I was faced, yesterday, with a typical teenager question, one most will have heard at some stage, maybe even uttered themselves. What’s the point. What is the point of all that we do, all that we learn, every second of every day? Do we have a purpose, or a destiny written in, or by, the stars, by fate, by some Almighty entity hidden from view and only revealed to the True Believer? The question, though, came from my partner who, to be brutally honest, has not seen their own teenage years for several decades, and who was referring to my penchant for historical works and, in particular, updating a certain Mastodon channel on Masonic history. Why, they wanted to know, do I gain so much pleasure from doing something which will probably have no meaning at all in thirty years time, presupposing that anyone is interested today, never mind in the distant future.

I happened to be reading through the Southern California Research Lodge Papers at the time, ones which had evoked enough interest in their time to be reprinted in 1971. Although undated, I suspect that this file of talks and lectures was first issued in 1963, which makes it slightly younger than I am. But which also makes it six decades old, and issued at a time of Cold War, great uncertainty and political upheaval. The aftermath of the Second World War, the rebuilding of Europe still underway, and two years after the construction of the Berlin Wall began, on 13 August 1961. It is fair to say that, although some were cavorting through Carnaby Street without an apparent care in the world, many others had existential fear, especially following the Cuban Missile Crisis between the United States of America and the Cuban-Russian Alliance in October 1962. Regardless, the collection of papers was published in that decade, reprinted in the next, and still the question: what was the point?

The answer is not so that I could sit down and read through the thoughts of Masons six decades later, but that is part of the answer. The answer is probably also not because those Masons writing and presenting the papers expected fame and fortune as a result. It might well be that I am the only person to have opened this file and read their words in many years, especially since some of the historical facts, and certainly many of the interpretive opinions, have been updated, worked through, changed over and over since then. History is a subject where there is constant change as new information comes to light, literally from under our own feet in many cases. Philosophy, on the other hand, and many of the papers cover what we would call philosophical thinking – Speculative Freemasonry – has been chewed over so many times, with so many interpretations to more than enough questions, theories and temporary conclusions, it is hardly recognisable when compared to the original.

I also collect antique photography. Quite aside from my own efforts with a slightly more modern camera, far more of my time has been spent seeking out, cataloguing and publishing – for the delight of others – information on and images of photographs taken when our great grandparents were merely a twinkle in their parent’s eyes.

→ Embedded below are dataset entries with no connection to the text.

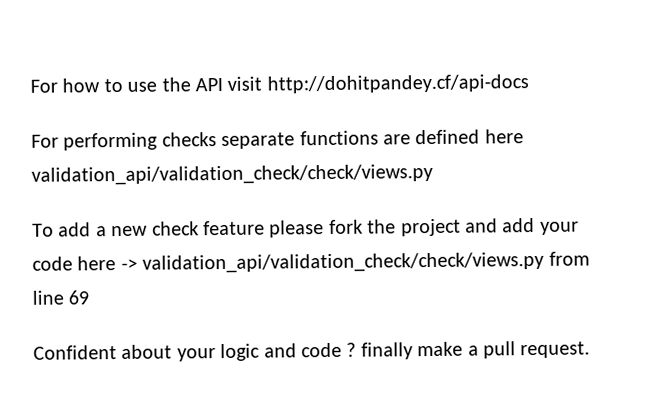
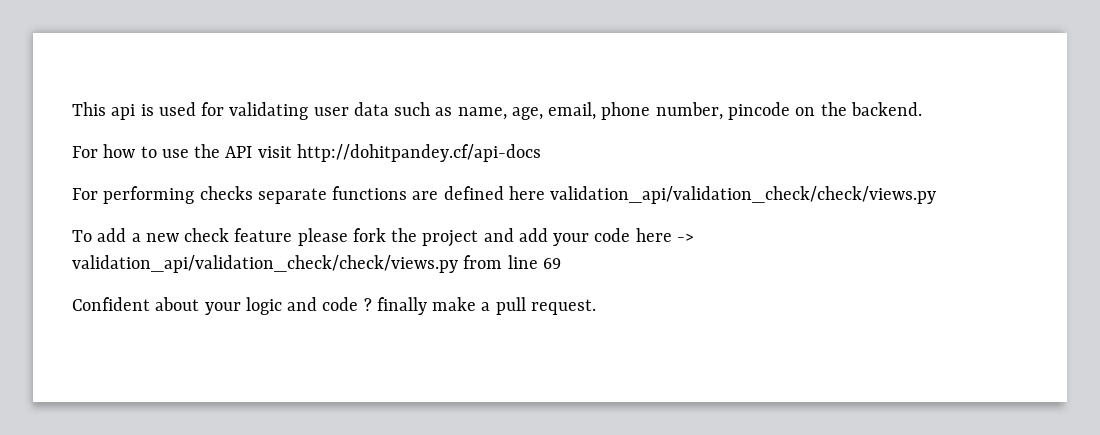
+ This api is used for validating user data such as name, age, email, phone number, pincode on the backend.

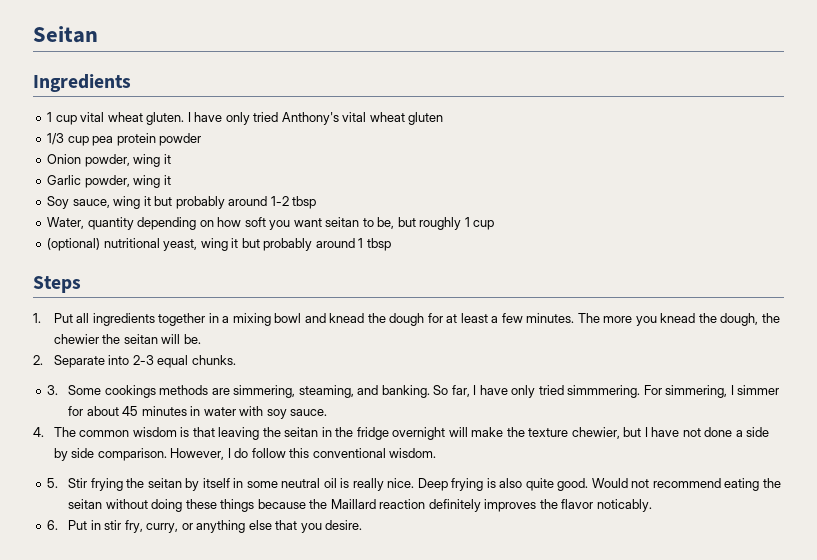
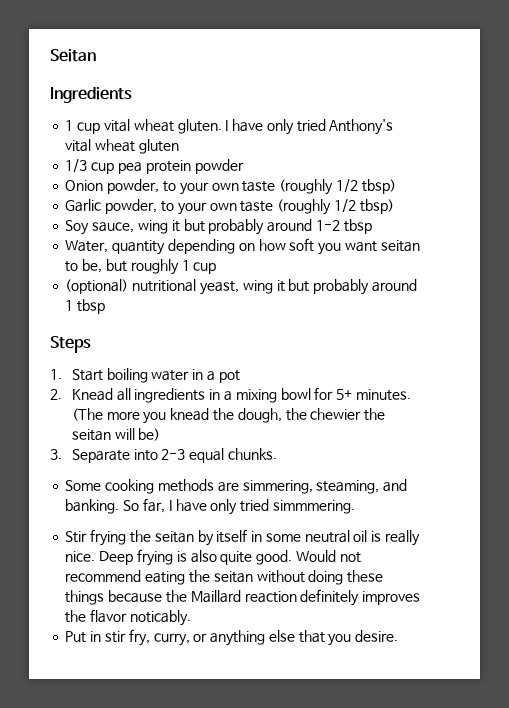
- Onion powder, wing it
- Garlic powder, wing it
+ Onion powder, to your own taste (roughly 1/2 tbsp)
+ Garlic powder, to your own taste (roughly 1/2 tbsp)
- 1. Put all ingredients together in a mixing bowl and knead the dough for at least a few minutes. The more you knead the dough, the chewier the seitan will be.
- 2. Separate into 2-3 equal chunks.
+ 1. Start boiling water in a pot
+ 2. Knead all ingredients in a mixing bowl for 5+ minutes. (The more you knead the dough, the chewier the seitan will be)
+ 3. Separate into 2-3 equal chunks.
- 3. Some cookings methods are simmering, steaming, and banking.
+ Some cooking methods are simmering, steaming, and banking.
- So far, I have only tried simmmering. For simmering, I simmer for about 45 minutes in water with soy sauce.
- 4. The common wisdom is that leaving the seitan in the fridge overnight will make the texture chewier, but I have not done a side by side comparison. However, I do follow this conventional wisdom.
- 5. Stir frying the seitan by itself in some neutral oil is really nice.
+ So far, I have only tried simmmering.
+ Stir frying the seitan by itself in some neutral oil is really nice.
- 6. Put in stir fry, curry, or anything else that you desire.
+ Put in stir fry, curry, or anything else that you desire.

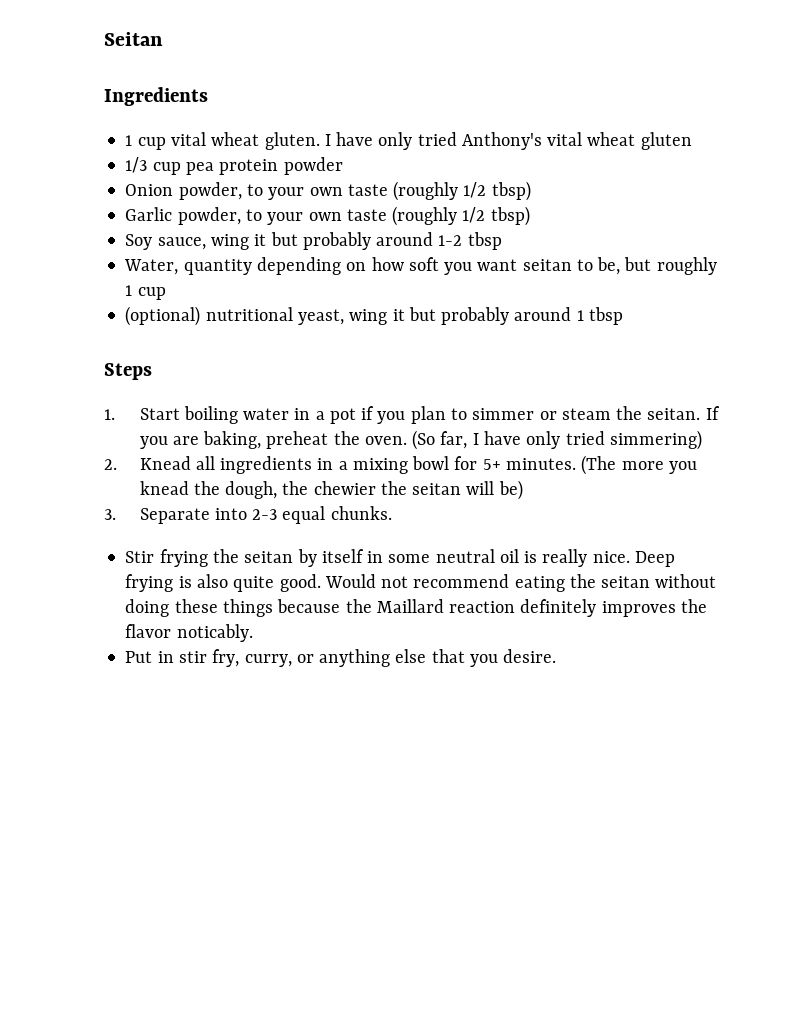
- 1. Start boiling water in a pot
+ 1. Start boiling water in a pot if you plan to simmer or steam the seitan. If you are baking, preheat the oven. (So far, I have only tried simmering)
- Some cooking methods are simmering, steaming, and banking. So far, I have only tried simmmering.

The Nineteen-Twenties, when this style of photography began to disappear for all time, is barely within living memory, the eighteen-seventies certainly well out of it. Did, though, any of those individuals who sat in front of a massive studio camera, trying to keep still for up to three minutes at a time, dressed in their Sunday best, ever pause to wonder what the point was of having their photograph taken, of using this new technology? After all, as we know with hindsight, the glass negative was replaced by the film roll – far more compact, and accessible to anyone with a penchant for small black boxes and a steady hand – and the credit card sized images of individuals in their finest consigned to leather-bound photo albums, with specially cut out spaces for the images, useless in the now modern era.

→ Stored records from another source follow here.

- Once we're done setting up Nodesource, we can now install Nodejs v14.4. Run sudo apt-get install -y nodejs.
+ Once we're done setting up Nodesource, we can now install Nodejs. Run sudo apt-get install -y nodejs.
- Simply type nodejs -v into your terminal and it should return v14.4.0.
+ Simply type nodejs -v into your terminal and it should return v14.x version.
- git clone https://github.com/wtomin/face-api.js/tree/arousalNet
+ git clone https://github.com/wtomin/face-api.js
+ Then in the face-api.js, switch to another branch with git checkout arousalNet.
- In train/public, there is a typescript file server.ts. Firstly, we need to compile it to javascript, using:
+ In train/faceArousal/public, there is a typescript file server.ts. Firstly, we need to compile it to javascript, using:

And those countless happy couples, taking Polaroid images of one another, watching them develop before their very eyes, an innovation so startling that none could have foreseen it in 1870 and few, with their smart phones and instantly transmittable selfies, care to consider it now. Although: the Polaroid style of photography has made several comebacks, with much improvement according to some, and is still available in a similar form to this day. No one could have known it then, though, and the artistic efforts of David Hockney, which he apparently did not originally hold much hope for, would have been lost to us and all who enjoy such one-off experimental works.

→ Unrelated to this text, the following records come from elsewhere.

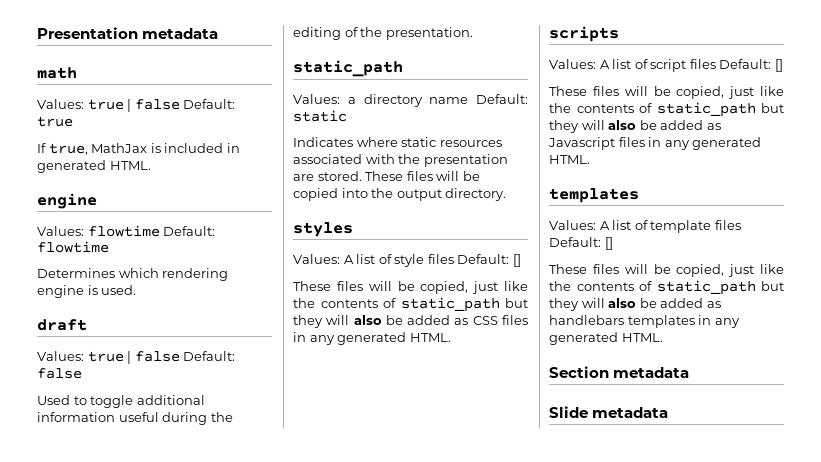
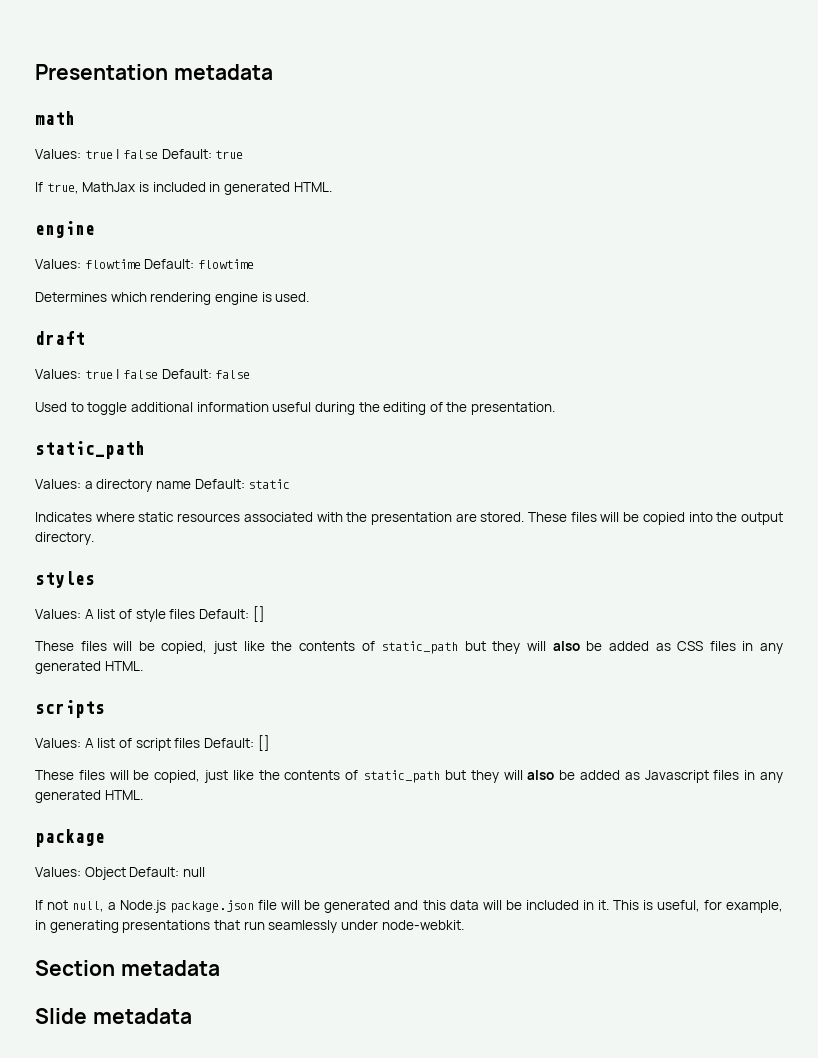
  These files will be copied, just like the contents of static_path but they will also be added as Javascript files in any generated HTML.
- templates
- Values: A list of template files Default: []
- These files will be copied, just like the contents of static_path but they will also be added as handlebars templates in any generated HTML.
+ package
+ Values: Object Default: null
+ If not null, a Node.js package.json file will be generated and this data will be included in it. This is useful, for example, in generating presentations that run seamlessly under node-webkit.

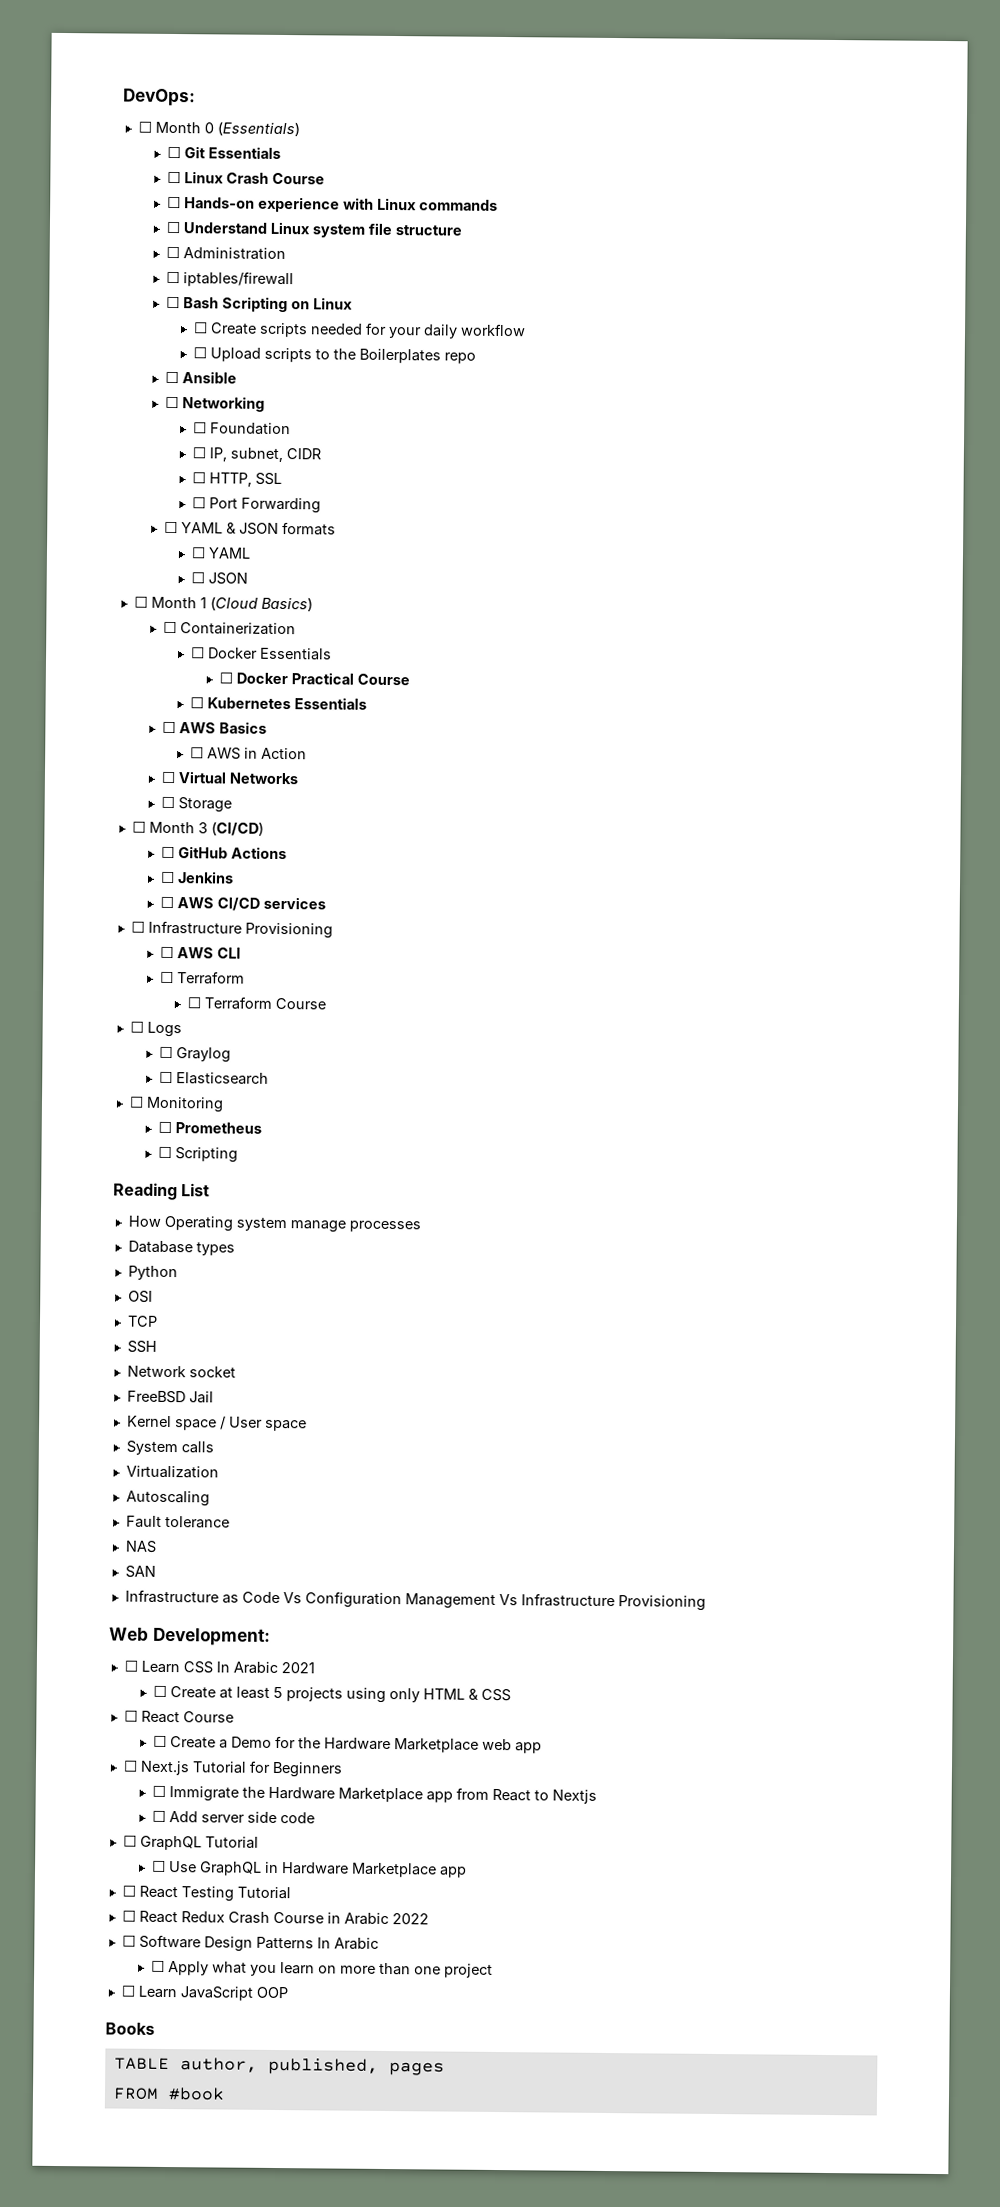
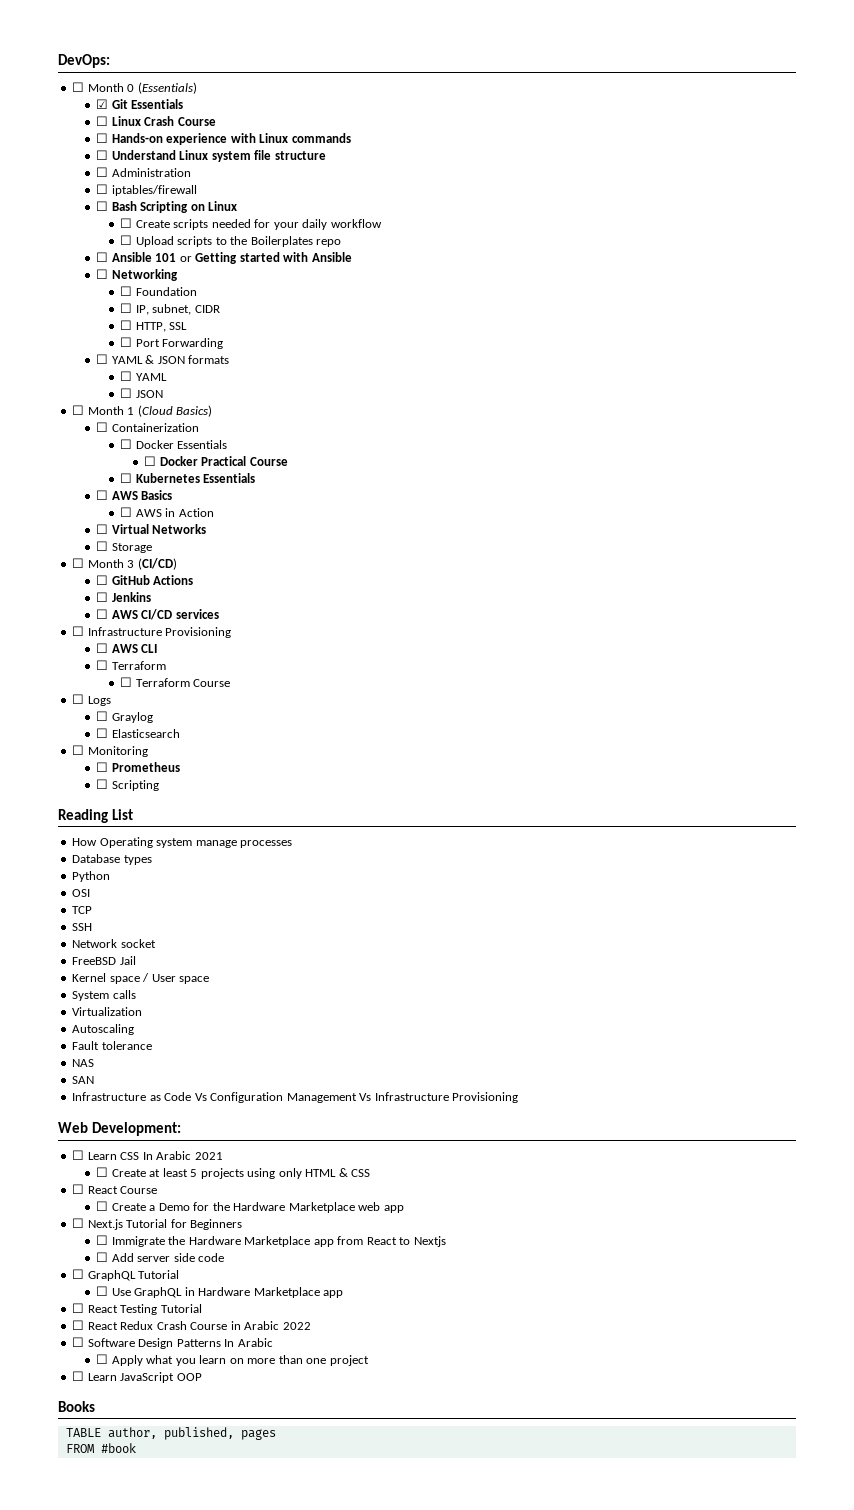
- ☐ Git Essentials
+ ☑ Git Essentials
- ☐ Ansible
+ ☐ Ansible 101 or Getting started with Ansible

My answer to this What is the Point question covers very little of this, though. I can hardly start quoting Hockney, or miscellaneous Californian Masonic figures from the past to justify my own pleasures, my own research. And I do not believe that I need to justify my own interests – they being legal and above board, hurting no one else, and not intended to overthrow the current government no matter what I might wish after a few good drams of whisky – as much as I do not require a justification from anyone else as to why they use Facebook, or buy things on Amazon when real face-to-face encounters and purchasing from small local businesses makes far more sense to the active mind. Instead I can point out that all those who had their photographs taken, back when it was new and considered a fad, didn’t plan that far into the future, but are still there. And people like Cher (born in May 1946), or Liza Minnelli (March 1946), who are the loves of my partner, and often appear on stage – in spirit if nothing else – during their (my partner’s) shows, would never have recorded their sings, made their shows, just so a lover of this style of musical art, decades later, might sing them again in their own show. And, really, does there need to be a point to anything we do, even to life itself, other than personal pleasure and fulfillment – and the advancement of mankind?